Association wants to reduce Robinson influence on Rakon
01 August 2016 10:25 AM
NZ Shareholders Association wants to reduce Robinson influence on Rakon
By Tina Morrison
Aug. 1 (BusinessDesk) - The New Zealand Shareholders Association wants to reduce the influence of Rakon's founding Robinson family on the listed high-tech components manufacturer, to improve its performance.
The association will oppose the re-election of executive director Darren Robinson, son of the company's founder Warren Robinson, at the company's Sept. 16 annual meeting and plans to write to all shareholders seeking proxy support for the move, NZSA chair John Hawkins said in a statement. The association also wants director Warren Robinson to voluntarily stand down and suggested the company needed someone with "a stronger and more realistic commercial focus" than his son, current managing director Brent Robinson.
Rakon sold shares to the public in an initial public offering a decade ago, and the founding Robinson family retains a stake of about 23 percent and holds three of six board seats.
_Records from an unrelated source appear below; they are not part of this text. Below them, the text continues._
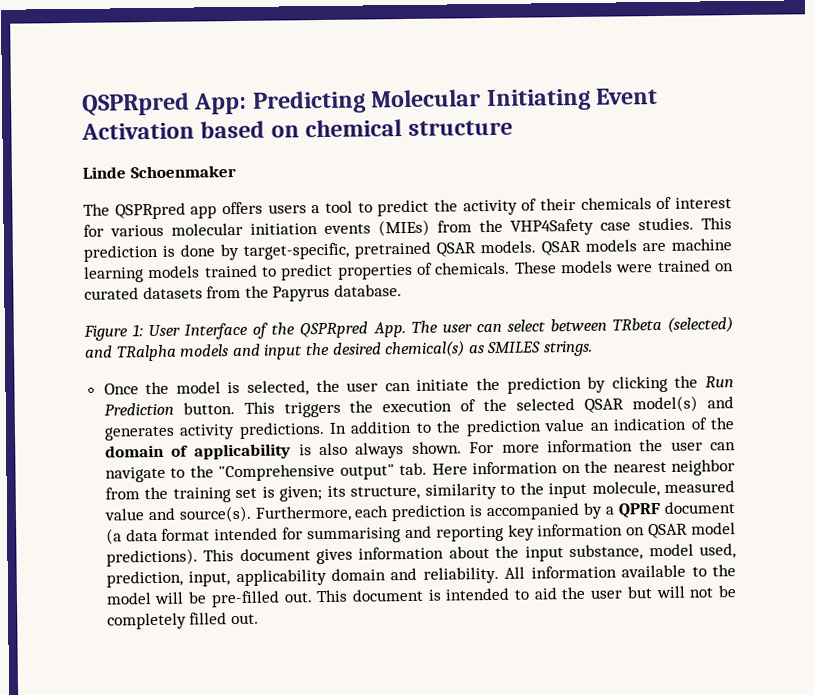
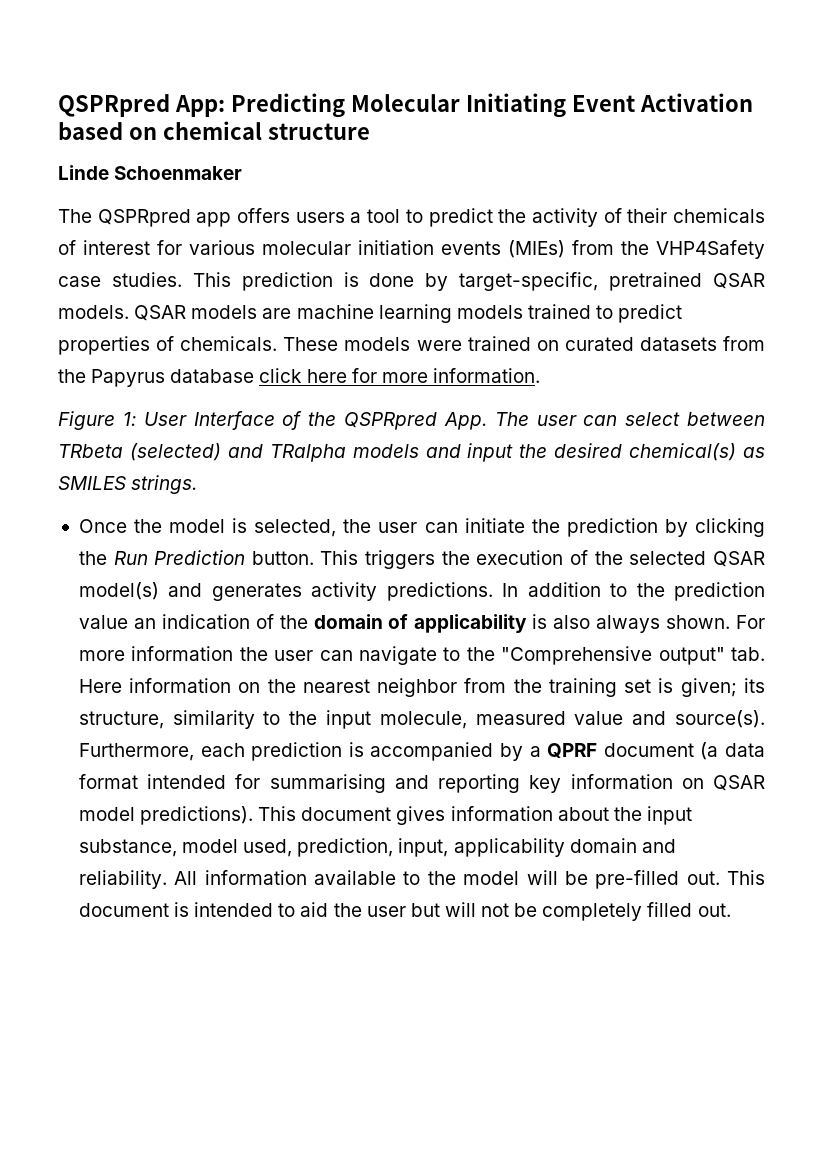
- These models were trained on curated datasets from the Papyrus database.
+ These models were trained on curated datasets from the Papyrus database click here for more information.

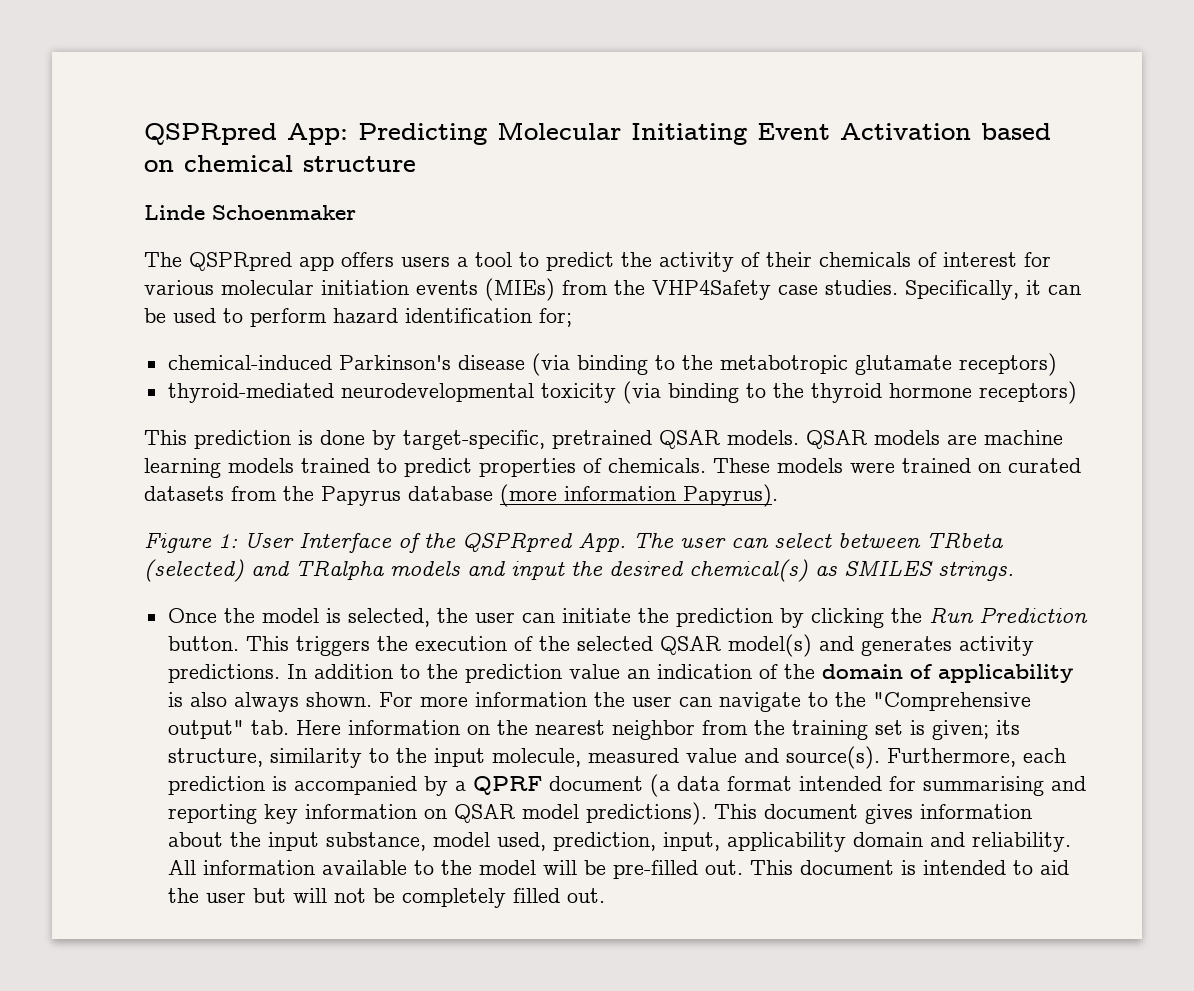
- The QSPRpred app offers users a tool to predict the activity of their chemicals of interest for various molecular initiation events (MIEs) from the VHP4Safety case studies. This prediction is done by target-specific, pretrained QSAR models.
+ The QSPRpred app offers users a tool to predict the activity of their chemicals of interest for various molecular initiation events (MIEs) from the VHP4Safety case studies. Specifically, it can be used to perform hazard identification for;
+ chemical-induced Parkinson's disease (via binding to the metabotropic glutamate receptors)
+ thyroid-mediated neurodevelopmental toxicity (via binding to the thyroid hormone receptors)
+ This prediction is done by target-specific, pretrained QSAR models.
- These models were trained on curated datasets from the Papyrus database click here for more information.
+ These models were trained on curated datasets from the Papyrus database (more information Papyrus).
In the past five years the company has produced four annual losses totalling $113 million and one profit of $3.2 million.
Hawkins said shareholders were "fed up" with the Robinson family having "a dominant board role".
"We think this undue influence is holding back necessary change," Hawkins said. "We find it very difficult to understand how the executive in charge of sales could be properly held to account when he sits as a director, as well as being the brother of the managing director and son of a third director."
Hawkins noted that two independent directors had resigned after relatively short tenures, and said the company needed to rapidly move to obtain another two independents.
He said the "final straw" for many shareholders was the decision to increase the pay of Brent and Darren Robinson by about 23 percent in the last year, even though the company had promised at its 2012 annual meeting to freeze director and executive pay until it had achieved earnings before interest, tax, depreciation and amortisation of $25 million.
The association has talked with Rakon chair Bryan Mogridge about its concerns.
"We expect to see him outline a strategy that is in the best interests of all shareholders, rather than the Robinsons," Hawkins said. "If he can do so, we will consider supporting him while changes are made, but it is inevitable that the board in a year or two will need to be very different to the current one."
Rakon shares last traded at 22.5 cents and have shed 26 percent this year.